In participants who had high baseline levels of inflammatory cytokines (i.e. IL-1β, IL-6, IL-8), there was a noticeable decrease in their level during lenalidomide treatment (Figure 4). In contrast, the level of IL-10, an anti-inflammatory cytokine, increased in response to lenalidomide, which could be associated with increased numbers of T-regs, as observed here. There were also increases in IL-12, a TH1-promoting immune stimulatory cytokine. The heterogeneity of the various cytokine levels in the current participant cohort precludes the use of individual cytokines as biomarkers of response.

KSHV gene expression patterns in tumor biopsies demonstrated decreased KSHV transcription at day 15 in 6 of 7 evaluable responders. Tissue from the other responder had increased KSHV transcription, as did biopsies from 2 participants with PD. There were no signs of lytic activation in response to treatment. Decrease in KSHV mRNA in tumor biopsies was associated with eventual tumor response to lenalidomide. A limitation to this analysis is that entire KS biopsies were analyzed rather than single cells. Hence, it was not possible to ascertain whether the decrease in KSHV transcription represented a loss of KSHV-positive tumor cells in the lesion, or suppression of KSHV transcription overall.

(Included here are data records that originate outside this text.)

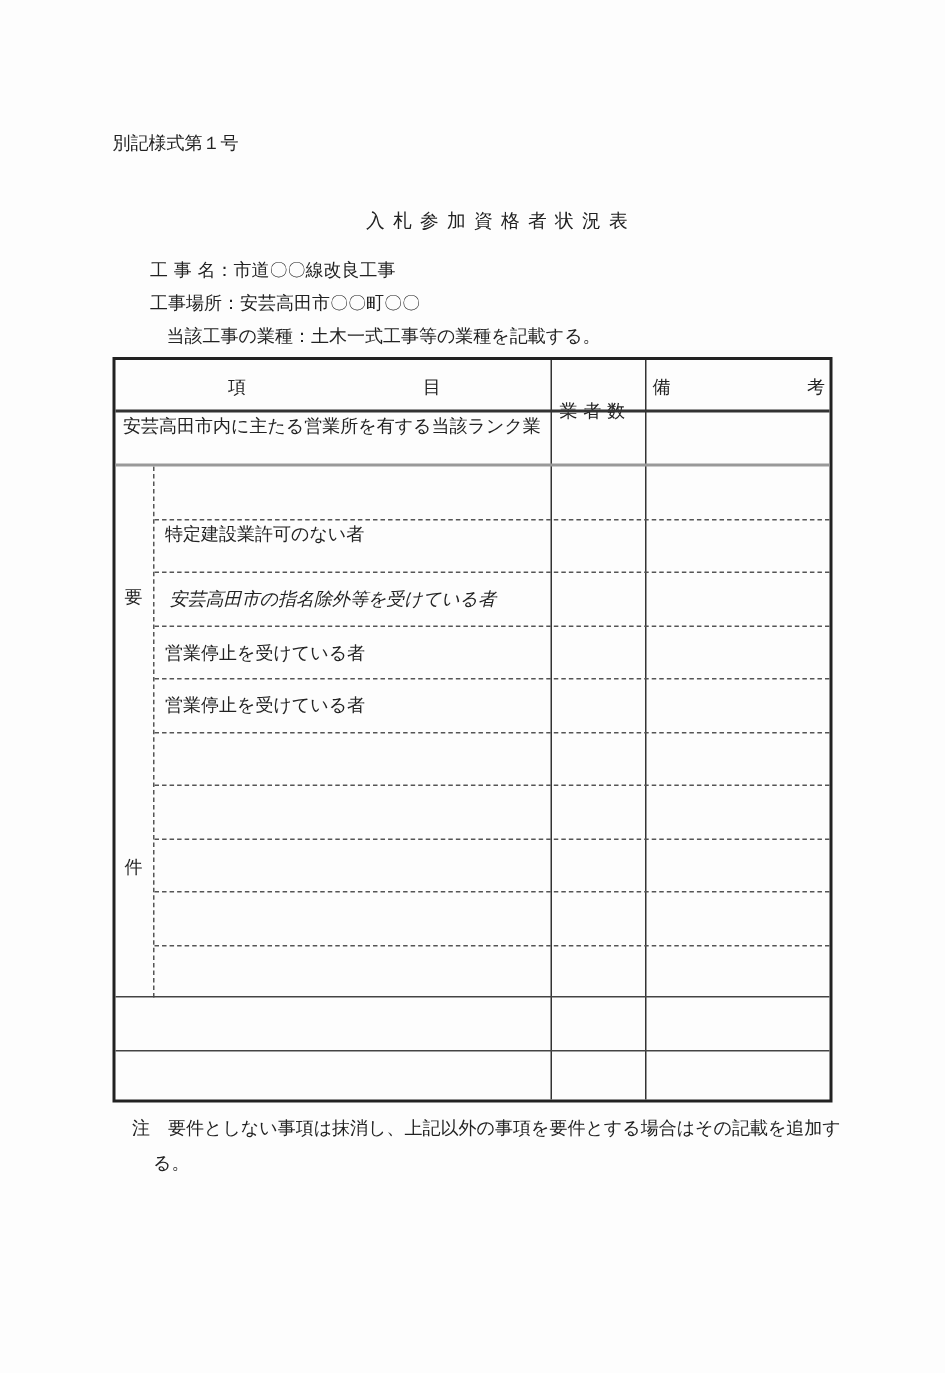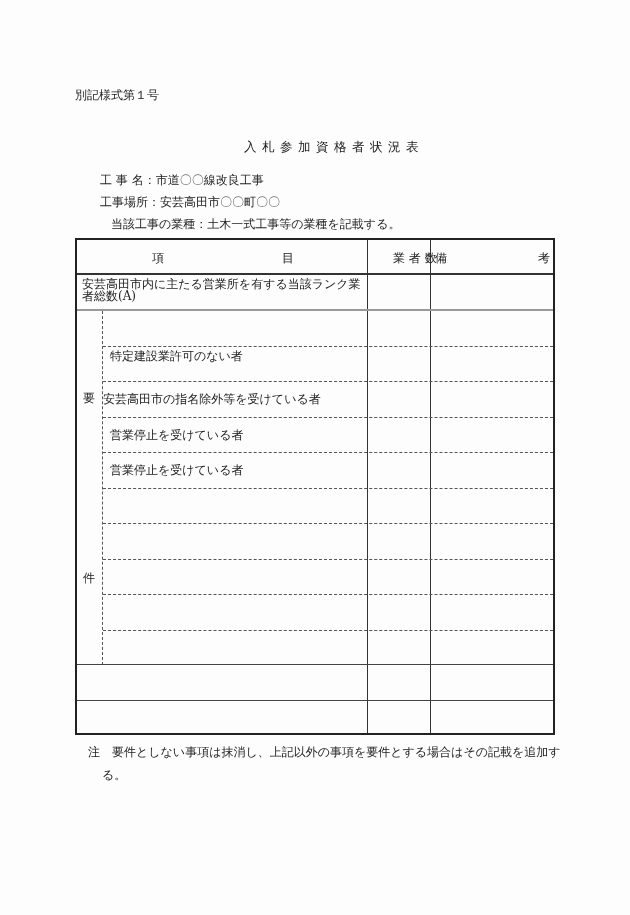"業 者 数" div.cell { margin-left: 20px -> none; top: 10px -> 26px }
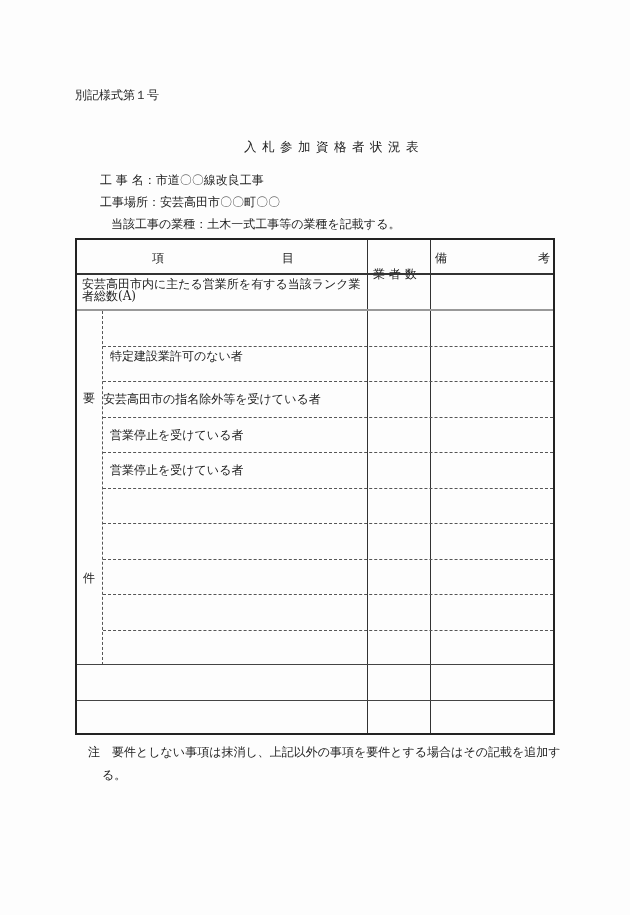"者総数(A)" div { html: <div>者総数(A)</div> -> none }
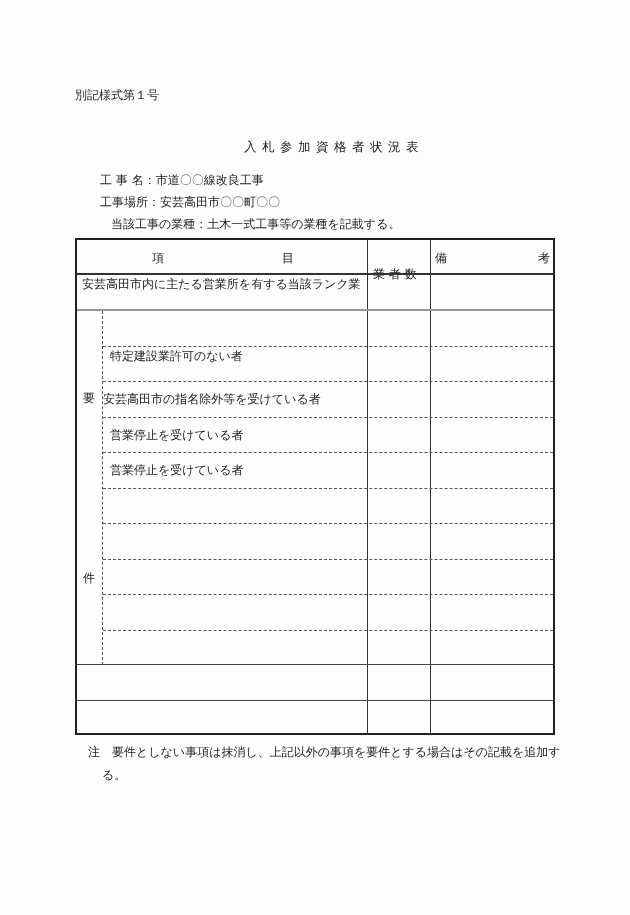"安芸高田市の指名除外等を受けている者" div.cell { font-style: none -> italic; left: 26px -> 36px }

In summary, lenalidomide is feasible and active in HIV-KS with response rates comparable to those recently reported with pomalidomide. Given these therapies are available as oral formulations, they have the potential to improve access to KS therapy, particularly in resource limited settings, if the cost of these drugs is mitigated and their potential for teratogenicity managed. In follow-up to this study, multicenter domestic and international AMC trials (ClinicalTrials.gov Identifiers: NCT03601806, NCT04577755) are underway to confirm the tolerability and activity of IMiDs in KS. Other studies exploring the activity of IMiDs in conjunction with chemotherapy (NCT02659930) or immunotherapy (NCT04902443) are also underway. Further work is needed to understand the clinical and immunological differences among the different IMiDs and the implications of the lenalidomide-mediated alterations in cytokines and T-reg cells, to determine whether these may contribute to HIV, KSHV and KS control.

Translational Relevance:

As the largest study of immunomodulatory (IMiD) therapy in HIV-related Kaposi sarcoma (KS), this study demonstrates lenalidomide is active for this condition with response rates comparable to those reported with pomalidomide. Reported adverse events were consistent with the established safety profile of lenalidomide. The study also explored potential mechanisms of anti-KS activity in a subset of participants, providing data indicating blood and KS tumor T-regulatory cells increase in the setting of response to lenalidomide and showing changes in inflammatory cytokine patterns after lenalidomide as well as data suggesting response may be associated with loss of KS herpesvirus transcription. Given IMiDs are available as oral formulations, they have the potential to improve access to KS therapy, particularly in resource-limited settings. Following on this study, multicenter domestic and international AIDS Malignancy Consortium trials are underway to confirm the tolerability and activity of IMiDs in KS.